Hi,
On Tue, Sep 15, 2009 at 12:47 AM, Greg Smith <gsmith@gregsmith.com> wrote:
> Putting on my DBA hat for a minute, the first question I see people asking
> is "how do I measure how far behind the slaves are?". Presumably you can
> get that out of pg_controldata; my first question is whether that's complete
> enough information? If not, what else should be monitored?
Currently the progress of replication is shown only in PS display. So, the
following three steps are necessary to measure the gap of the servers.
1. execute pg_current_xlog_location() to check how far the primary has written WAL.
2. execute 'ps' to check how far the standby has written WAL.
3. compare the above results.
This is very messy. More user-friendly monitoring feature is necessary,
and development of it is one of TODO item for the later CommitFest.
I'm thinking something like pg_standbys_xlog_location() which returns
one row per standby servers, showing pid of walsender, host name/
port number/user OID of the standby, the location where the standby
has written/flushed WAL. DBA can measure the gap from the
combination of pg_current_xlog_location() and pg_standbys_xlog_location()

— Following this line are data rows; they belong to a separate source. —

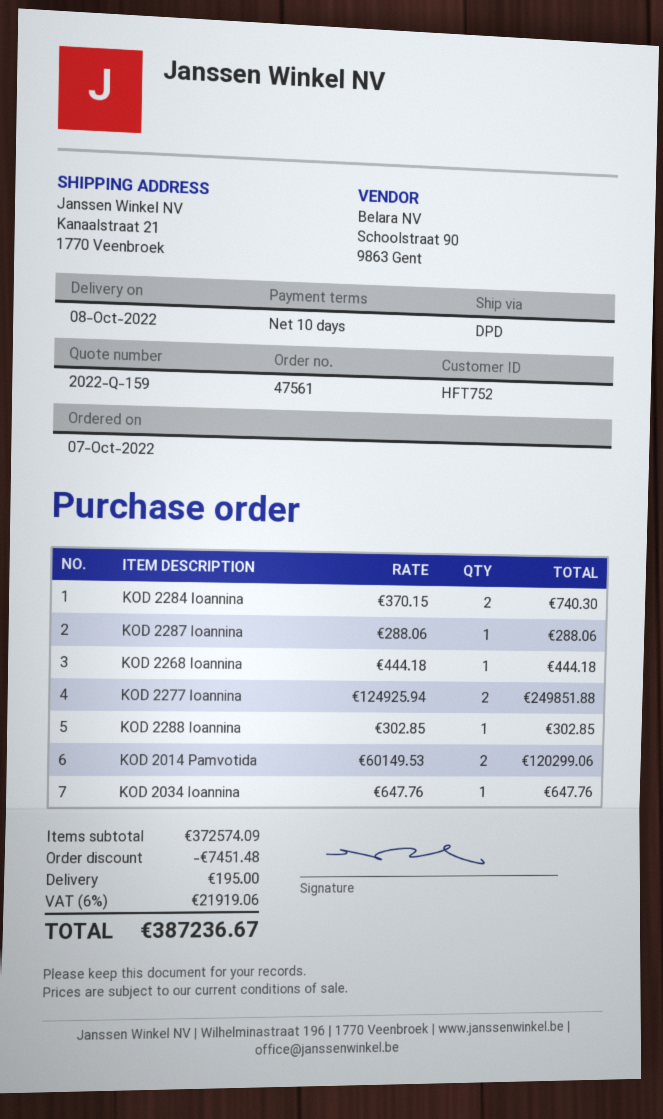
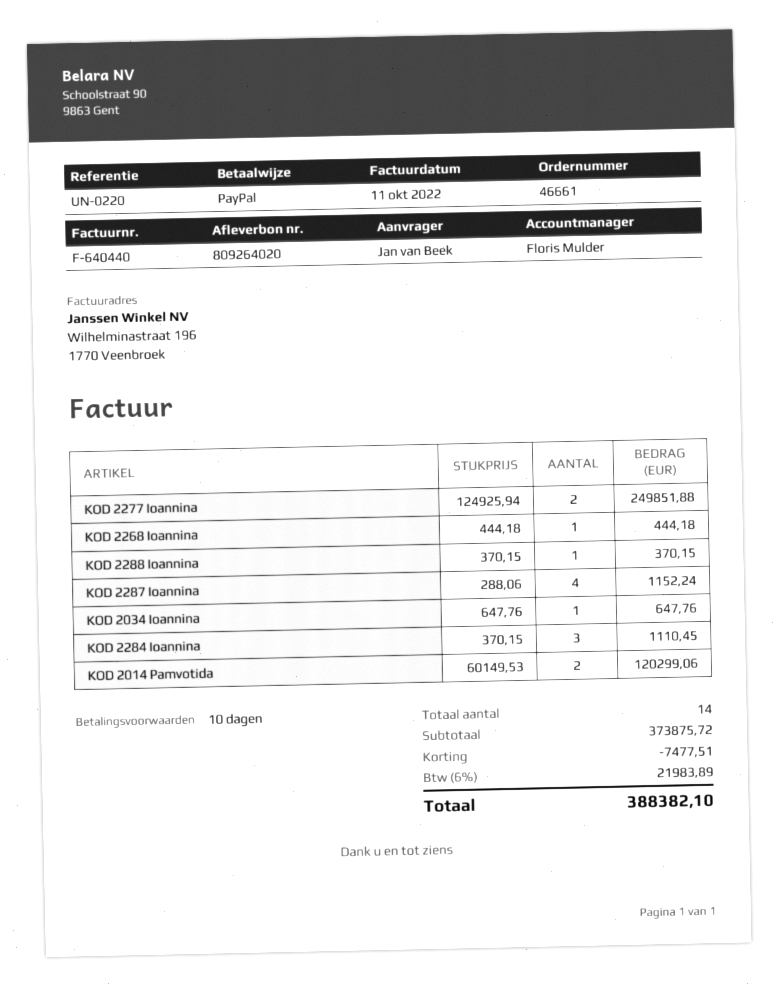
order number: 47561 -> 46661
KOD 2284 Ioannina: 2 x 370.15 = 740.30 -> 3 x 370.15 = 1110.45
KOD 2287 Ioannina: 1 x 288.06 = 288.06 -> 4 x 288.06 = 1152.24
KOD 2288 Ioannina: 1 x 302.85 = 302.85 -> 1 x 370.15 = 370.15
subtotal: 372574.09 -> 373875.72
discount: 7451.48 -> 7477.51
shipping: 195.00 -> none
tax: 6% = 21919.06 -> 6% = 21983.89
total: 387236.67 -> 388382.10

via one query on the primary. Thought?
But the problem might be what happens after the primary has fallen
down. The current write location of the primary cannot be checked via
pg_current_xlog_locaton, and might need to be calculated from WAL
files on the primary. Is the tool which performs such calculation
necessary?
Regards,
--
Fujii Masao
NIPPON TELEGRAPH AND TELEPHONE CORPORATION
NTT Open Source Software Center